====== GIVEN ENTRIES ======

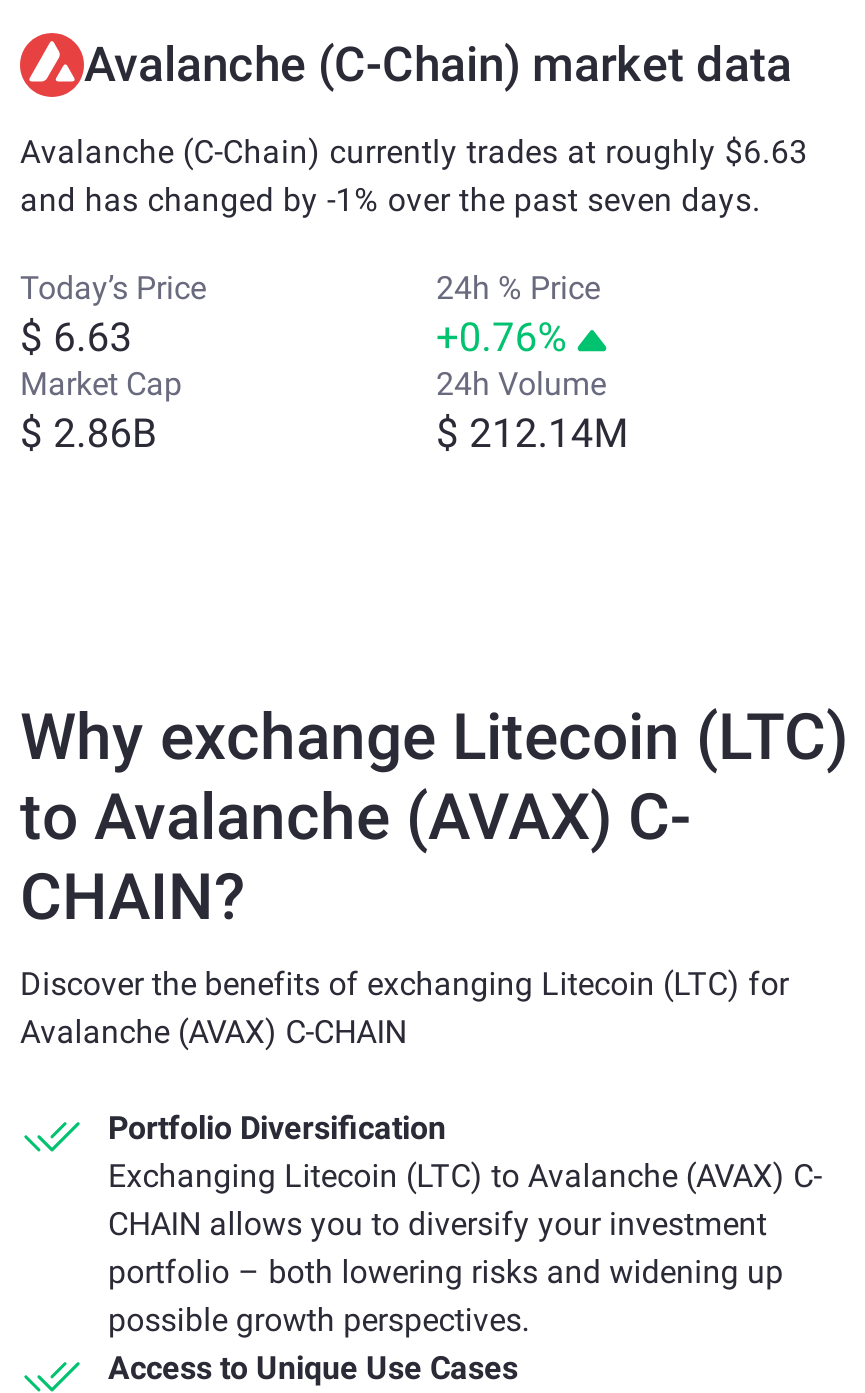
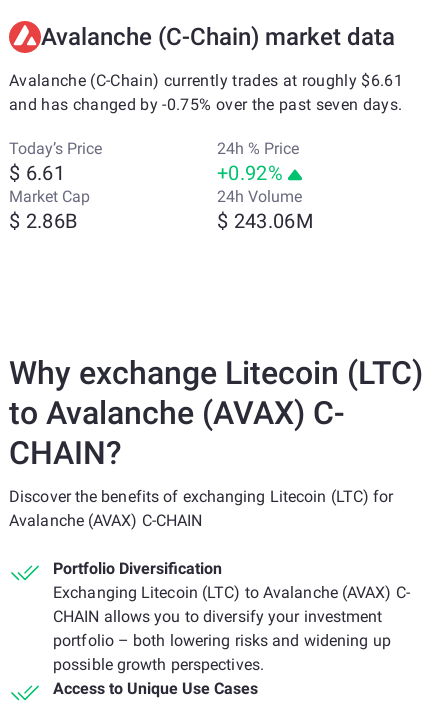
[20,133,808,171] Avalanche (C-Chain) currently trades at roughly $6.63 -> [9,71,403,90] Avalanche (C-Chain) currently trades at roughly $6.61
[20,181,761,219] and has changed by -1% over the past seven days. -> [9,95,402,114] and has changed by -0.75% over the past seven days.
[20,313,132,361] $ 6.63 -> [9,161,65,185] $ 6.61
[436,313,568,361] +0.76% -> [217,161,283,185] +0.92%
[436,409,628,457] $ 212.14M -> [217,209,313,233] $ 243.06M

======
====== GIVEN ENTRIES ======

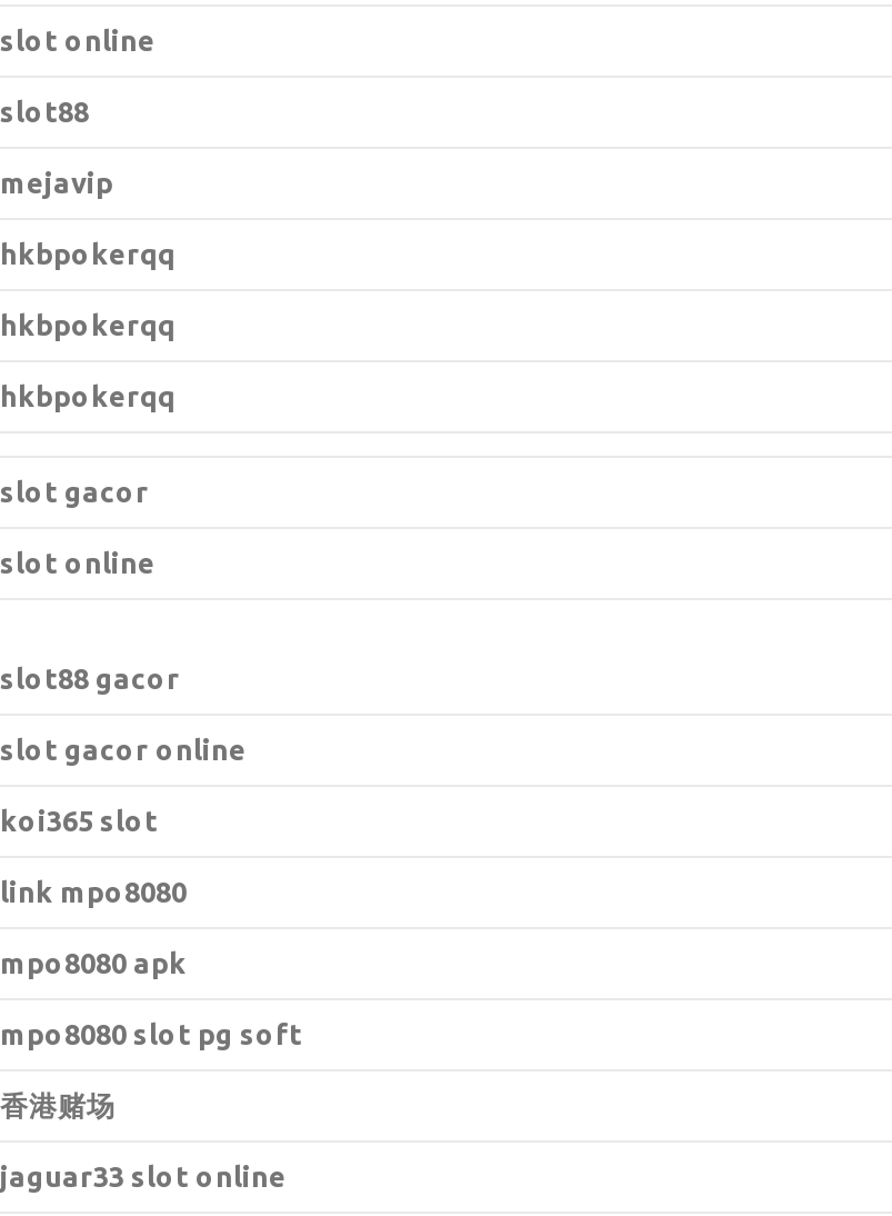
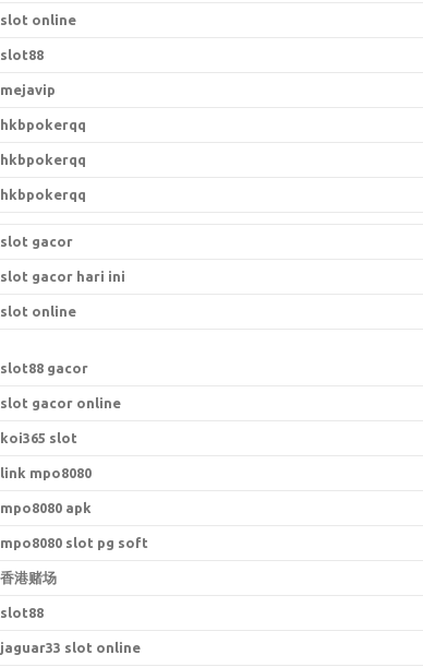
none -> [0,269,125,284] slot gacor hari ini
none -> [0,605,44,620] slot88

======
====== GIVEN ENTRIES ======

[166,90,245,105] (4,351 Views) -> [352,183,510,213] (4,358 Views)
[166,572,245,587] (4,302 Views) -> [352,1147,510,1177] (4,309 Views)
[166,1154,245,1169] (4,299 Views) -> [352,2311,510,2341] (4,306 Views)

======

Tally the lines of the material in which the string "Views" occurs, and present only that tally.

ANSWER FOR THE TASK: 3